As utilized herein, “repository” is a central place (e.g., a database) in which an aggregation of data is kept and maintained in an organized way, usually in computer storage. A repository may be directly accessible to users or may be a place from which specific databases, files, or documents are obtained for further relocation or distribution in a network. A repository may be just the aggregation of data itself into some accessible place of storage or it may also imply some ability to selectively extract data.

As utilized herein, “policy” may create quality of service (QOS) profiles for users and/or services which are applied across the entire network or subnetwork.

As utilized herein, “rule” may be a statement that establishes a principle or standard, and serves as a norm for guiding or mandating an action or a conduct.

As utilized herein, “orchestration” is the automated arrangement, coordination, and/or management of computer systems, middleware, and/or services.

As utilized herein, a “domain” contains a group of computers or network elements that may be accessed and administered with a common set of rules.

As utilized herein, an “access domain” comprises the communication network (wireless and/or wired) access infrastructure (e.g., 2G, 3G, 4G radio access network, cables and/or fibers) of a licensed network operator.

As utilized herein, a “network domain” comprises the core network (wireless and/or wired) infrastructure (e.g., IP multimedia subsystem (IMS), evolved packet core (EPC), user data management (UDM), mobile switching station (MSS)) of a licensed network operator.

As utilized herein, a “service domain” comprises the service network (wireless and/or wired) infrastructure (relating, e.g., to voice over long-term evolution (LTE), rich communication service (RCS), messaging, short messaging service (SMS), multimedia messaging service (MMS), data services) of a licensed network operator.

As utilized herein, an “operator domain” may comprise the access domain, network domain and/or service domain.

Example implementations in accordance with the present disclosure are directed to systems and/or methods of orchestrating a service policy in a communication network.

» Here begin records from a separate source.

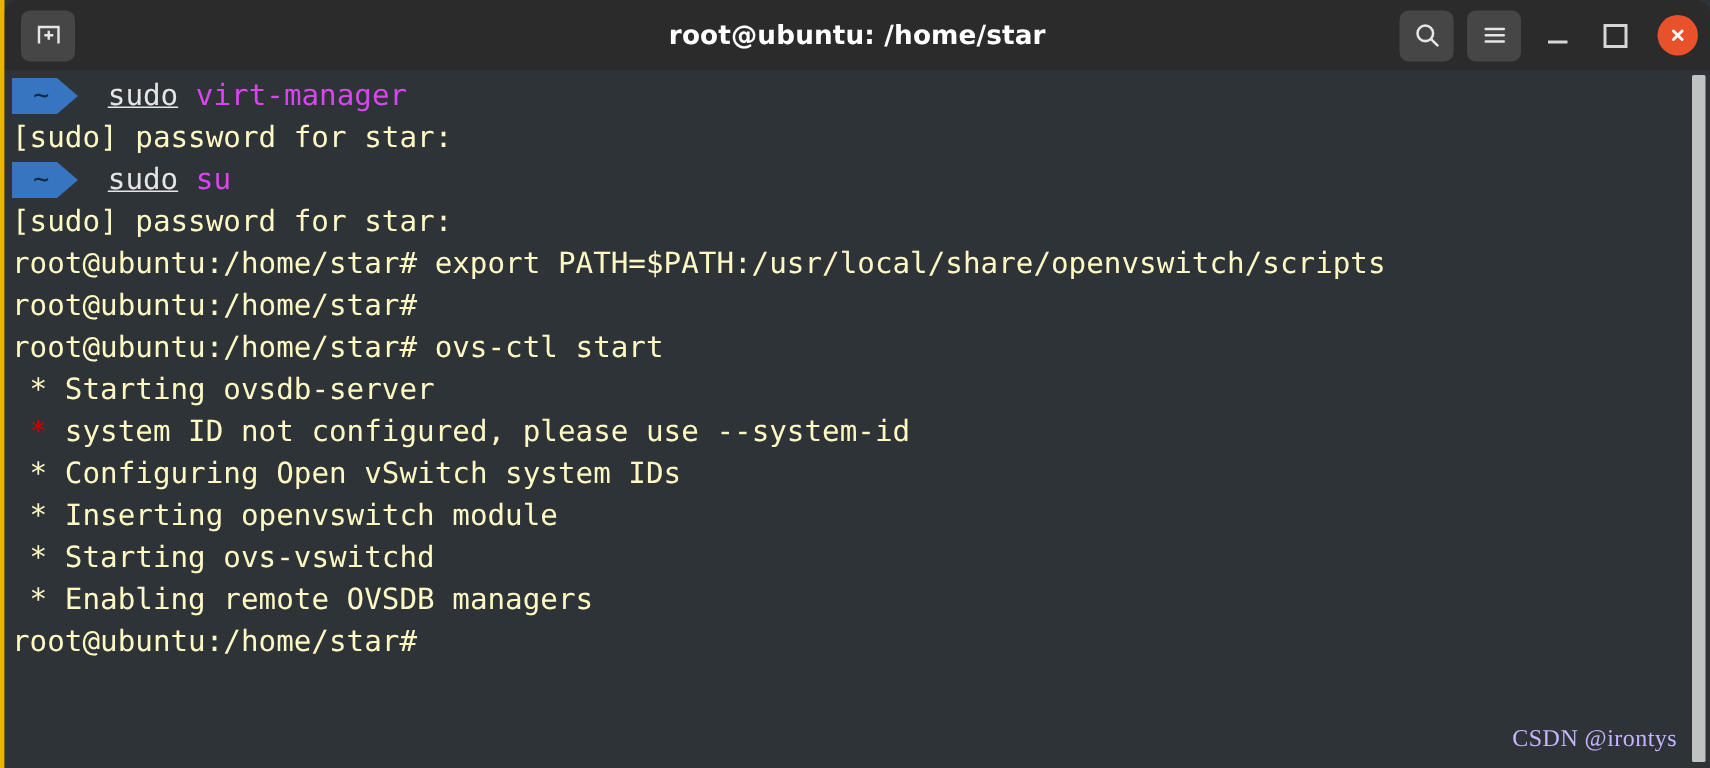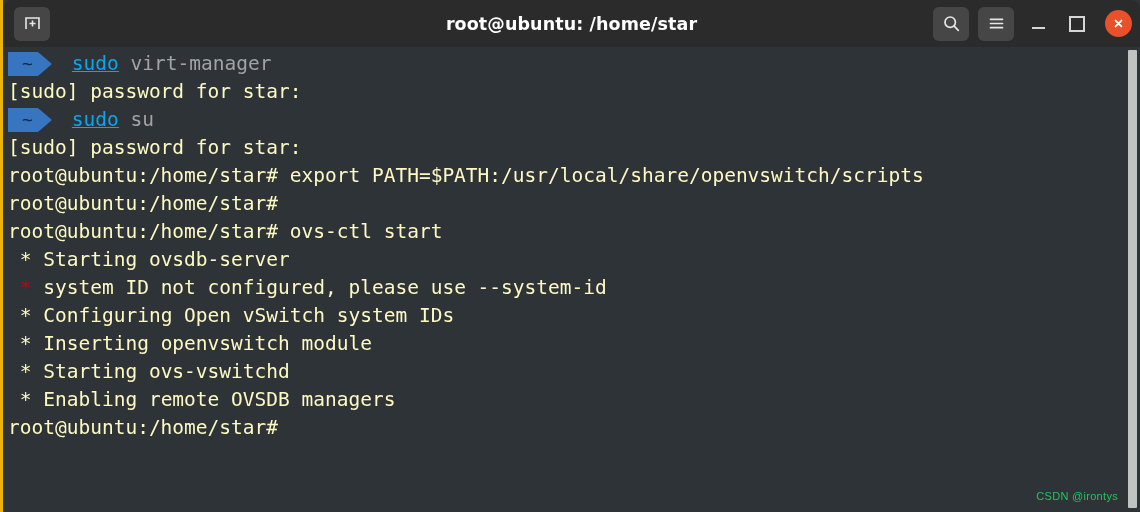"sudo" .green-u { color: #0ea5e9 -> #e5e5e5 }
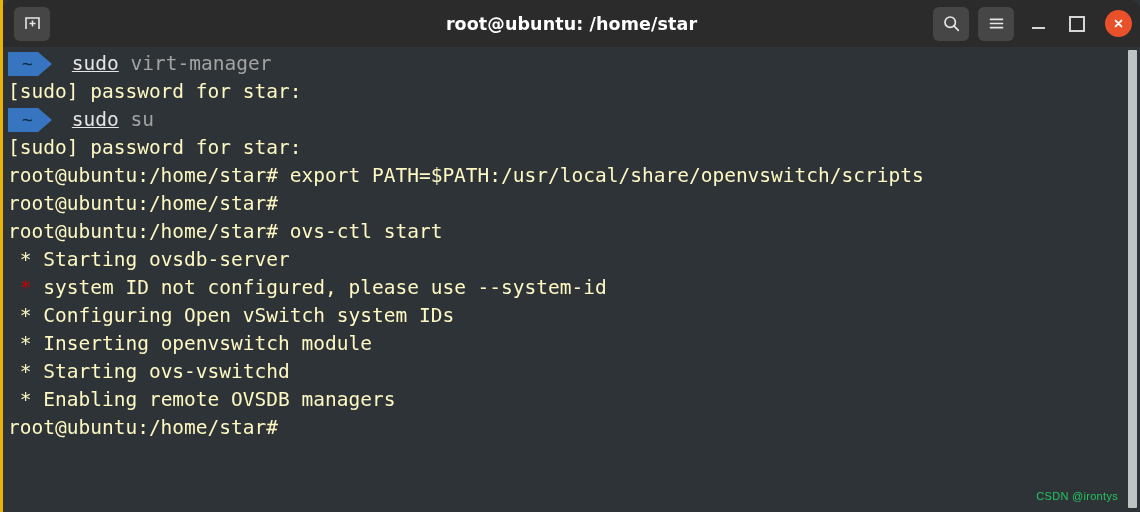"virt-manager" .green { color: #a3a3a3 -> #d946ef }
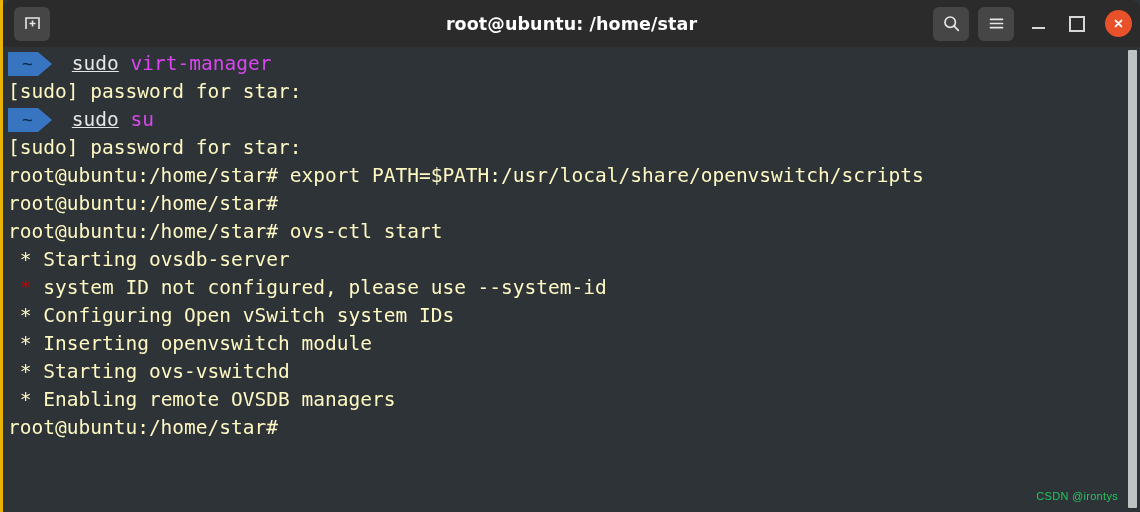"CSDN @irontys" #watermark { color: #22c55e -> #c4b5fd; font-family: Liberation Sans, sans-serif -> Liberation Serif, serif; font-size: 11px -> 16px }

An example implementation in accordance with the present disclosure may allow a communication session party to request a desired quality of service (QOS) for a selected service in the communication network, and/or may include use of a communication network element configured to implement functions associated orchestrating service policies to a communication network.

In this regard, quality of service (QOS) is a measurement of the overall performance of a service, such as a voice or data service, and more particularly the performance seen by the users of the communication network. To quantitatively measure QoS, several aspects related to the network service are often considered, such as bandwidth (rate of data transfer, bit rate or throughput), packet loss, latency (measure of time delay required for information to travel across a network), availability (proportion of time a system is in a functioning condition), jitter (difference in end-to-end one-way delay between selected packets in a flow with any lost packets being ignored), priority (priority relative to simultaneous resource-competing data flows in the same network) etc.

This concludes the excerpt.